Cuando
el robot Perseverance se posó sobre la terrosa y supuestamente belicosa
superficie de Marte, hace un par de
meses, la primera imagen que nos envió del panorama encontrado y que también
fue la primera imagen que los telediarios emitieron, me produjo una extraña
sensación. Lo que se veía es una suerte de desierto, con alguna que otra piedra
perceptible sobre el terreno, y con la sombra de parte del mecanismo de aterrizaje
del propio satélite estampada en el suelo. Pero no fueron los elementos
visibles de la desolada imagen lo que llegó a perturbarme sino el cambio
drástico de movilidad de la imagen en
comparación con cualquiera de las que pueda captar una cámara fotográfica aquí, en la tierra.

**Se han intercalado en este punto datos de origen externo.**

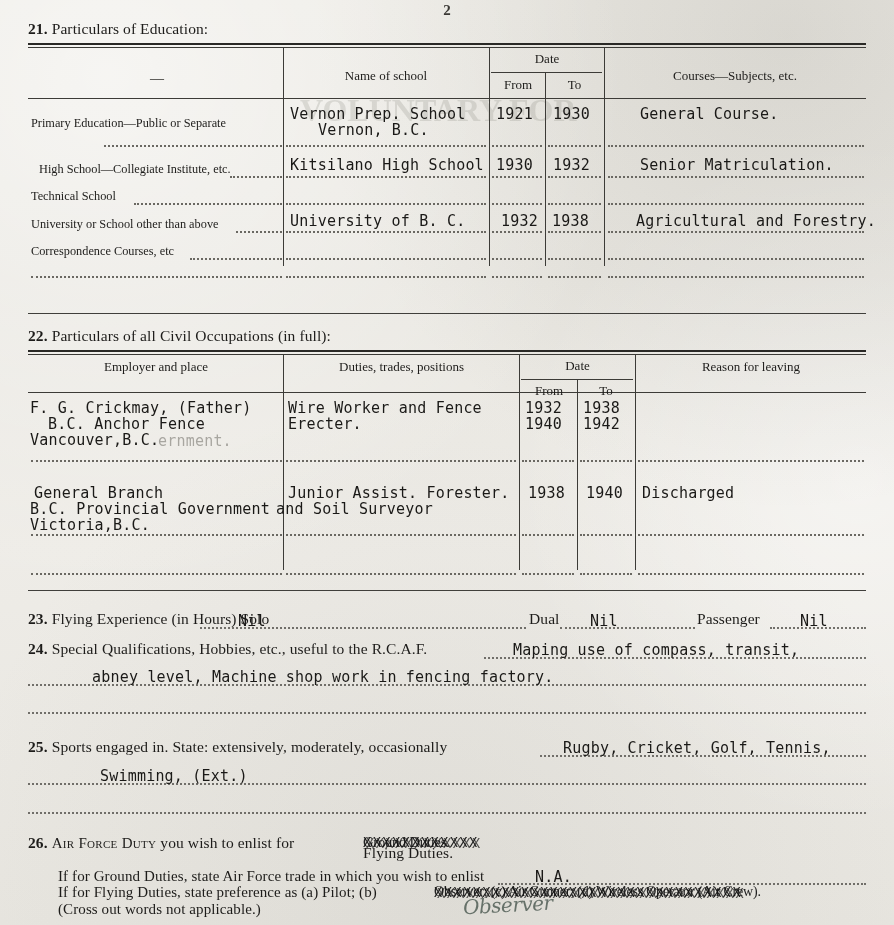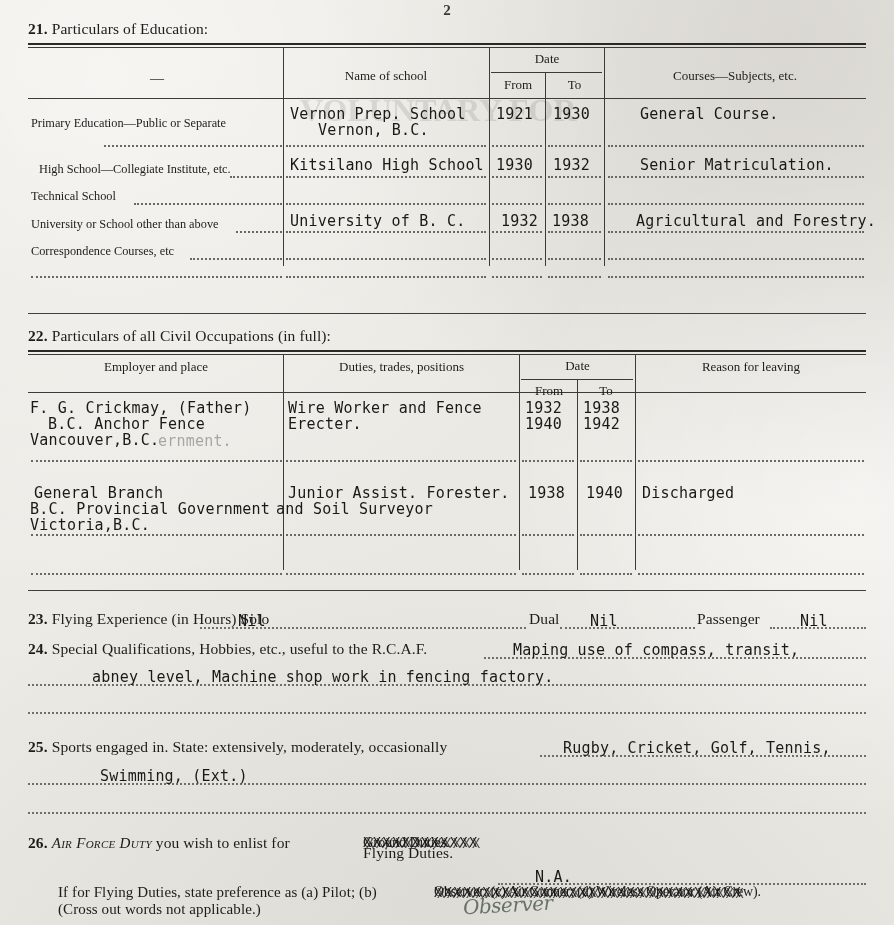"Air Force Duty" .smallcaps { font-style: italic -> none }
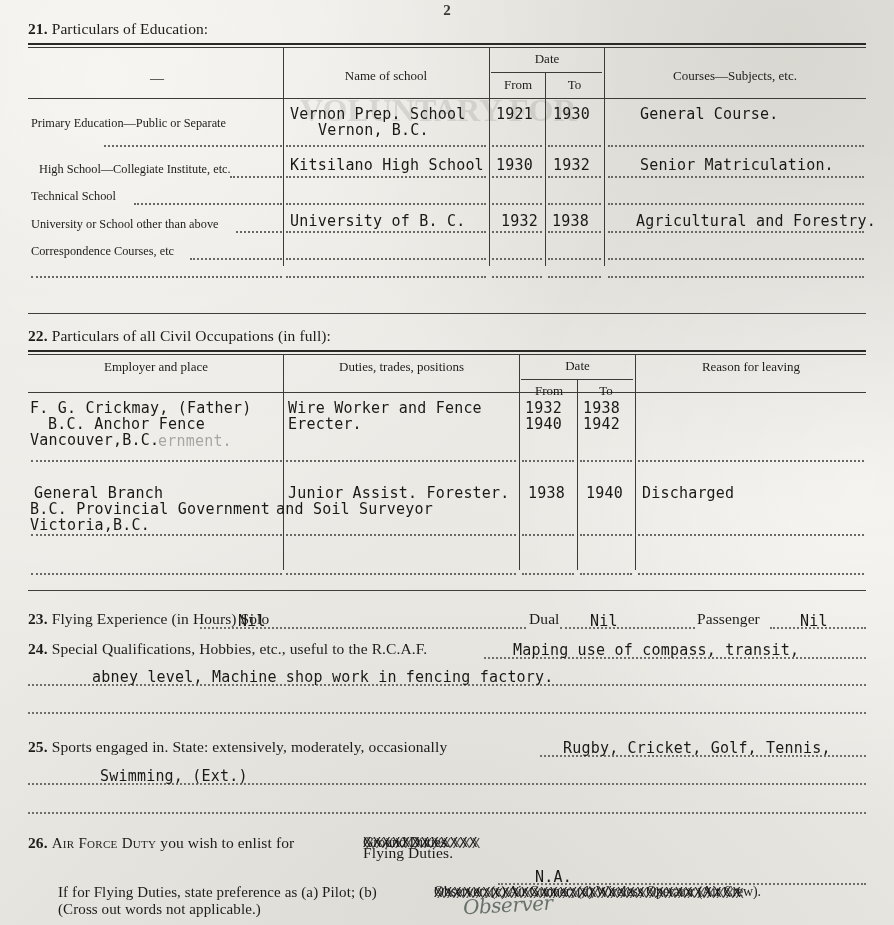"If for Ground Duties, state" div.qline { html: none -> <div>If for Ground Duties, state Air Force trade in which you wish to enlist</div> }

Es
decir, percibía la imagen sumida en un tempo distinto, remoto, reticente, que
me resultó, asimismo, familiar. Enseguida recordé los daguerrotipos. La
semejanza era admisible. Los daguerrotipos fueron las primeras imágenes de
carácter fotográfico que se obtuvieron. De este modo, presentaban
características estilísticas, temáticas, propias. Del mismo modo, la imagen del
satélite era la primera imagen que se tenía de la superficie del planeta rojo
tras un aterrizaje inmediato y el aspecto que ofrecía se correspondía con
cierto arcaísmo ambiental.
Pero
¿qué significaba que una imagen planetaria del siglo XXI, supiera, recordase,
pareciera un daguerrotipo decimonónico?
La imagen de Marte produce perplejidad: podemos ver algo que nos resulta inalcanzable e inhabitable, salvo para la tecnología, lo cual añade conocimiento pero nos produce cierta impotencia. Este desfase espacial y biológico se traduce en dimensión temporal: tendrá que pasar mucho tiempo para que el hombre llegue a colonizar Marte y lo haga parcialmente habitable, (o no). También hay otro contraste desolador: la imagen producida por la máxima vanguardia en viajes galácticos nos ofrece un paisaje digno del desierto de un espagueti western: la sombra esquelética de un enrejado y un montón de arena donde no hay un bicho viviente. Marte está ahí, sí, es verdad, existe, pero se muestra bien indiferente a nuestra presencia, a que le inoculemos vida a su montón de arena rojiza.